----- Records provided

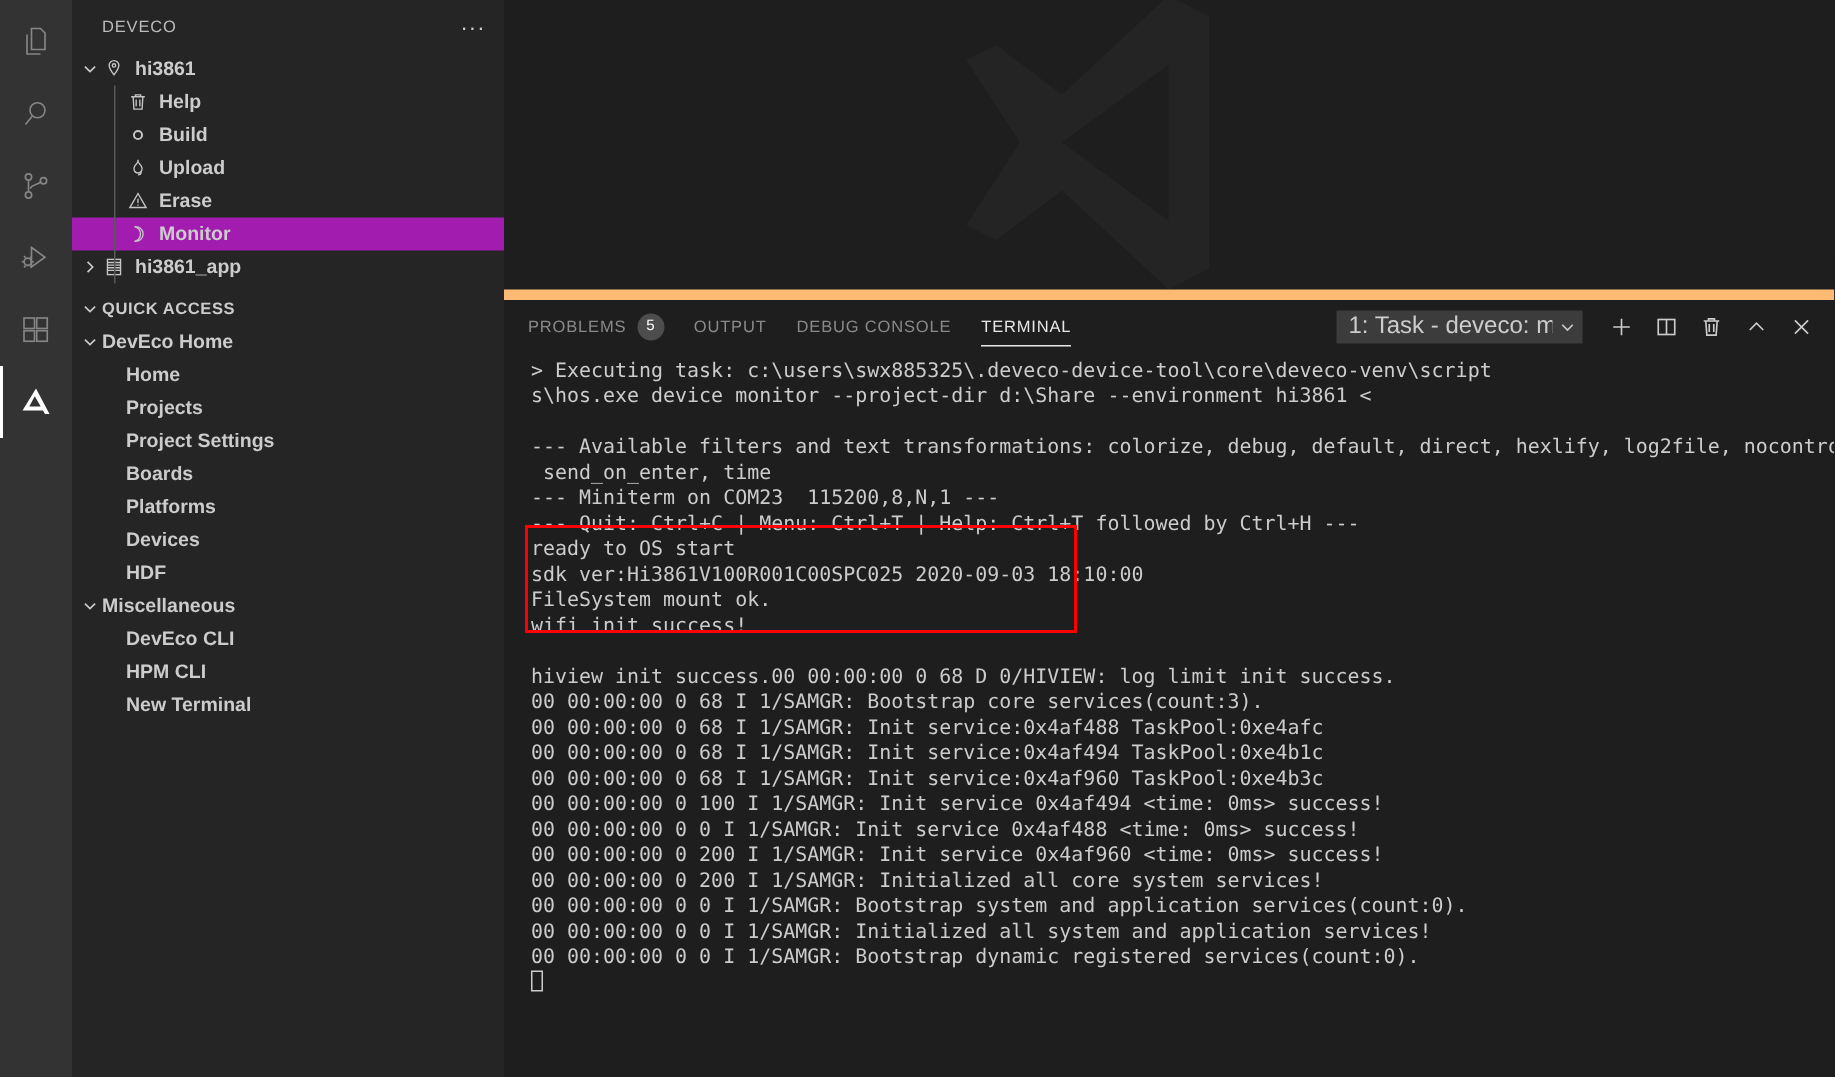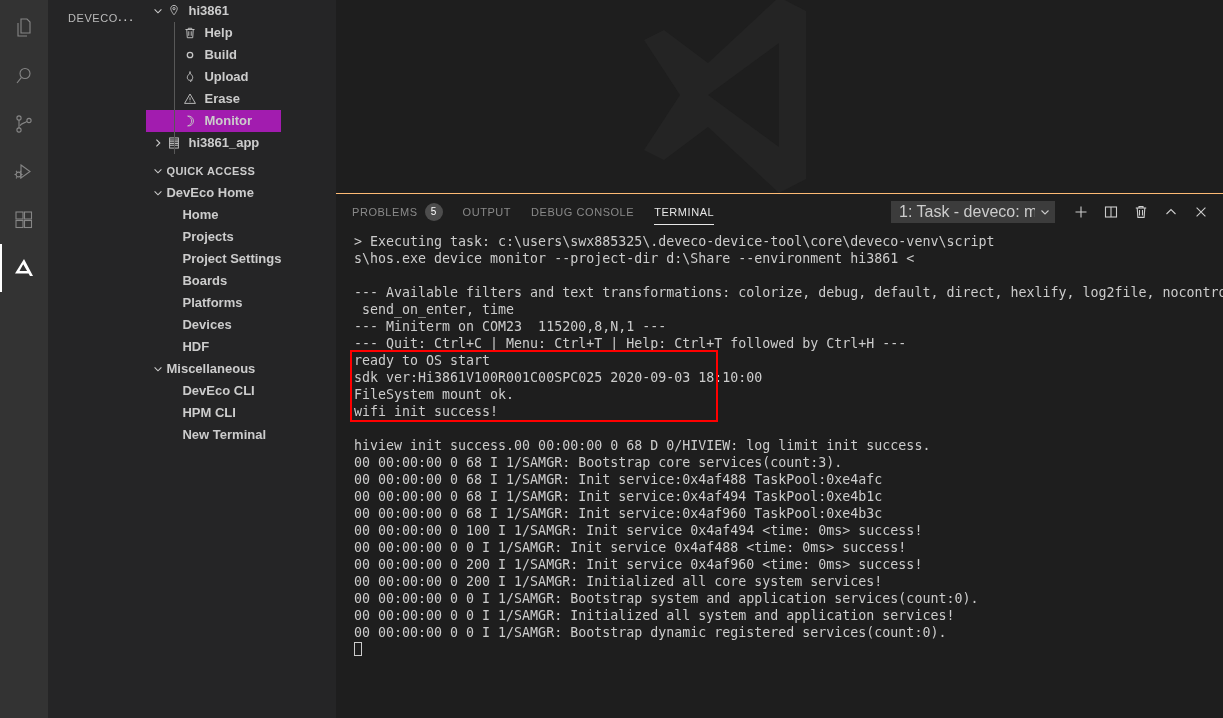--- a/index.html
+++ b/index.html
@@ -36,7 +36,7 @@
     width: 288px; height: 718px;
     background: #252526;
     flex: none;
-    display: flex; flex-direction: row;
+    display: flex; flex-direction: column;
     position: relative;
     overflow: hidden;
   }

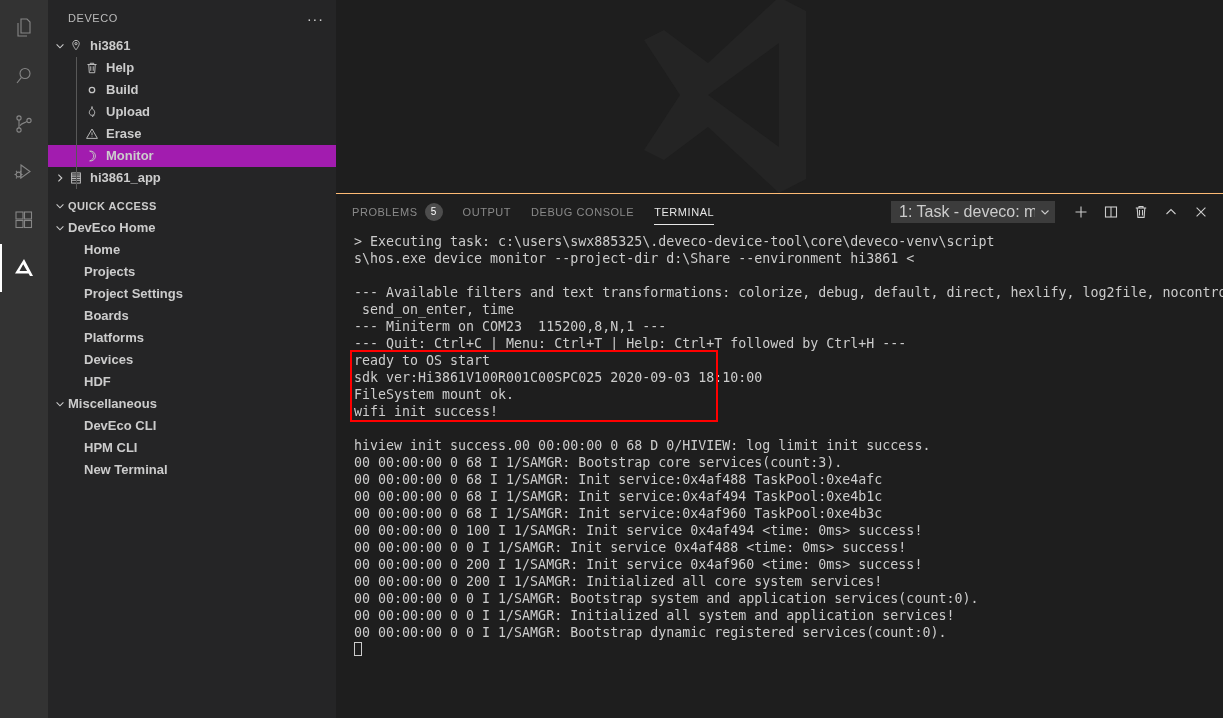--- a/index.html
+++ b/index.html
@@ -100,7 +100,7 @@
 
   .panel {
     position: absolute; left: 0; top: 193px; right: 0; bottom: 0;
-    background: #1e1e1e; border-top: 1px solid #fdba74;
+    background: #1e1e1e; border-top: 7px solid #fdba74;
   }
   .panel-header {
     height: 35px; display: flex; align-items: center;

----------

● **To do**: Copy the lines from the entries above in which the word "height" appears.

● **Solution below**:
     width: 288px; height: 718px;
     height: 35px; display: flex; align-items: center;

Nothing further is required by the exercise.